Fighting with ISA Server 2006, as I have been for the last few days, has given me an opportunity to refresh my knowledge of the various ISA Server clients. Actually, calling them clients is far more grandiose than is strictly necessary (only one of them involves the installation of client software), but the terminology that Microsoft uses is:
- SecureNAT client. Any computer, with a working TCP/IP stack, pointing to the ISA Server for it’s default gateway (router) – or where the router (or series of routers) end with a router that uses the ISA server as its default gateway. This client operates at the network layer in the OSI model and therefore has no user-based access controls.
- Web proxy client. A CERN-compliant web browser, with proxy server settings configured to point to the web proxy service on the ISA Server. This client operates at the application layer in the network stack and user-level authentication is optional.

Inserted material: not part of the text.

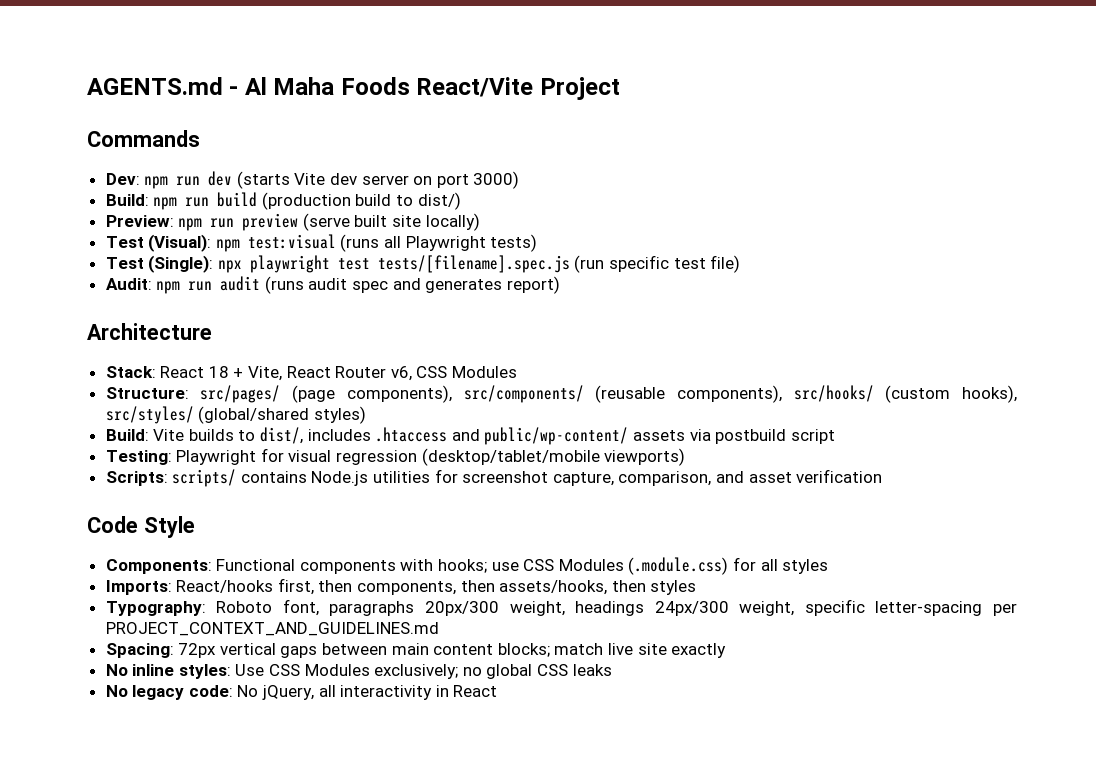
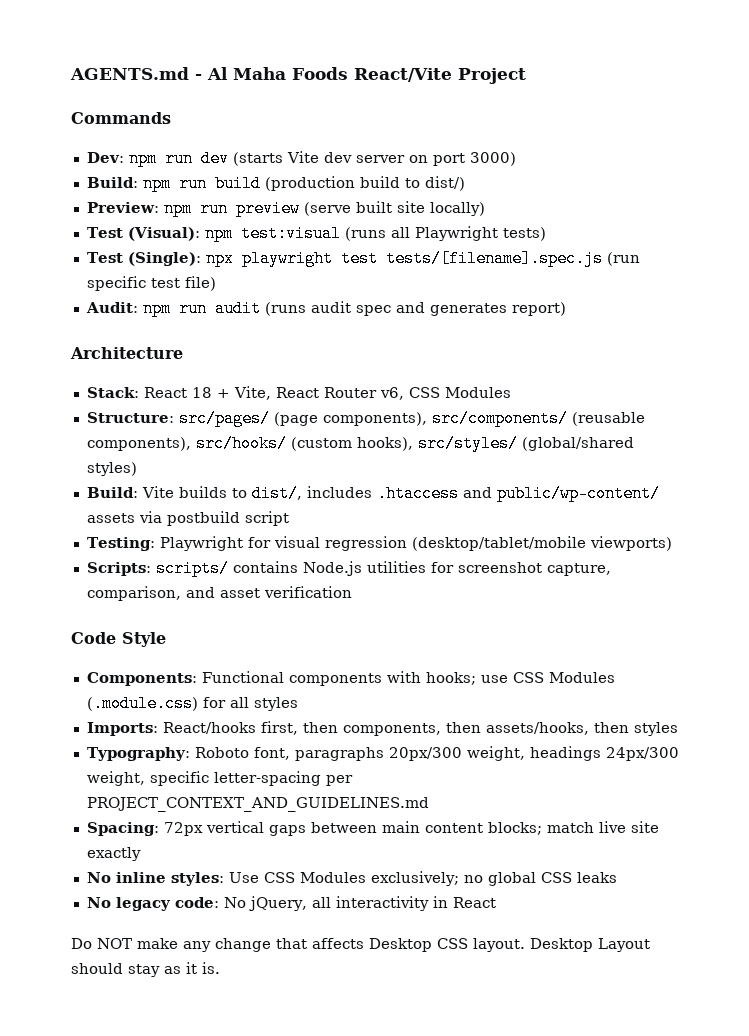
+ Do NOT make any change that affects Desktop CSS layout. Desktop Layout should stay as it is.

- Firewall client (formerly known as the WinSock proxy client). A computer running the ISA Server firewall client software to provide socket-based communications with the firewall service on the ISA Server. Operating at the transport layer, this client replaces the DLL for Windows socket (WinSock) connections so that communications between applications and their server components are routed via the the ISA Server (exceptions are configured in the local address table). It is possible to configure user-based access policy rules for firewall clients but the main advantage is that applications do not need to be firewall-aware; however there is a trade-off against the requirement to install the client software on each PC that requires access.